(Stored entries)
########################################
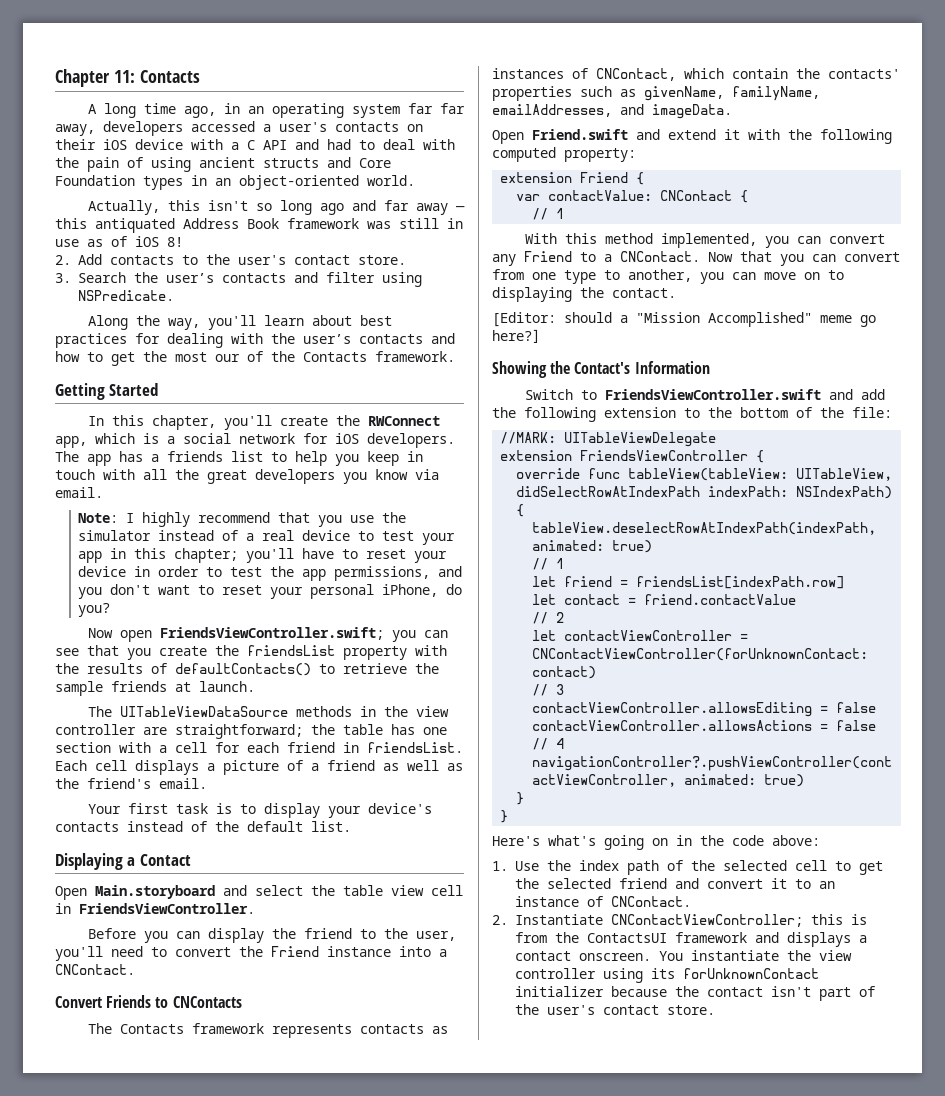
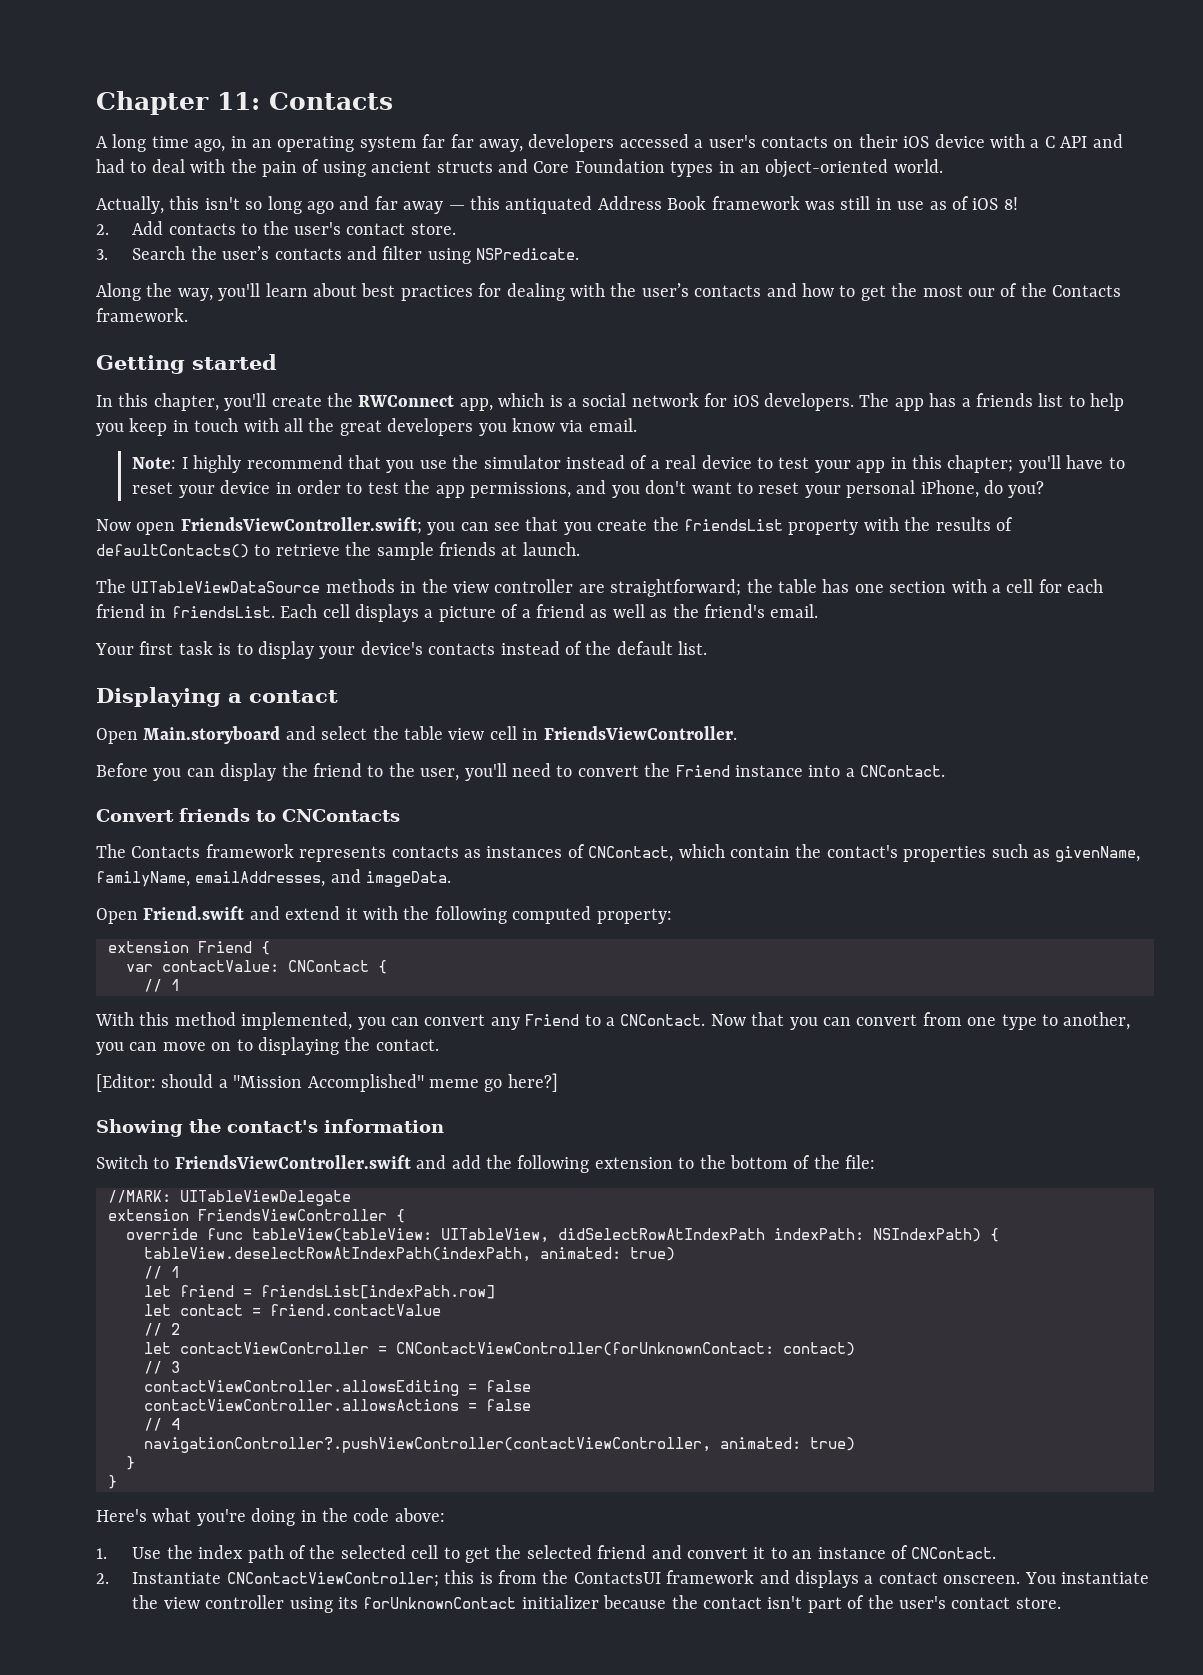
- Getting Started
+ Getting started
- Displaying a Contact
+ Displaying a contact
- Convert Friends to CNContacts
+ Convert friends to CNContacts
- The Contacts framework represents contacts as instances of CNContact, which contain the contacts' properties such as givenName, familyName, emailAddresses, and imageData.
+ The Contacts framework represents contacts as instances of CNContact, which contain the contact's properties such as givenName, familyName, emailAddresses, and imageData.
- Showing the Contact's Information
+ Showing the contact's information
- Here's what's going on in the code above:
+ Here's what you're doing in the code above:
########################################
TASK TO CARRY OUT: Transcribe the data verbatim. No picture belongs in the result.

OUTPUT FOR THIS EXERCISE:
- Getting Started
+ Getting started
- Displaying a Contact
+ Displaying a contact
- Convert Friends to CNContacts
+ Convert friends to CNContacts
- The Contacts framework represents contacts as instances of CNContact, which contain the contacts' properties such as givenName, familyName, emailAddresses, and imageData.
+ The Contacts framework represents contacts as instances of CNContact, which contain the contact's properties such as givenName, familyName, emailAddresses, and imageData.
- Showing the Contact's Information
+ Showing the contact's information
- Here's what's going on in the code above:
+ Here's what you're doing in the code above:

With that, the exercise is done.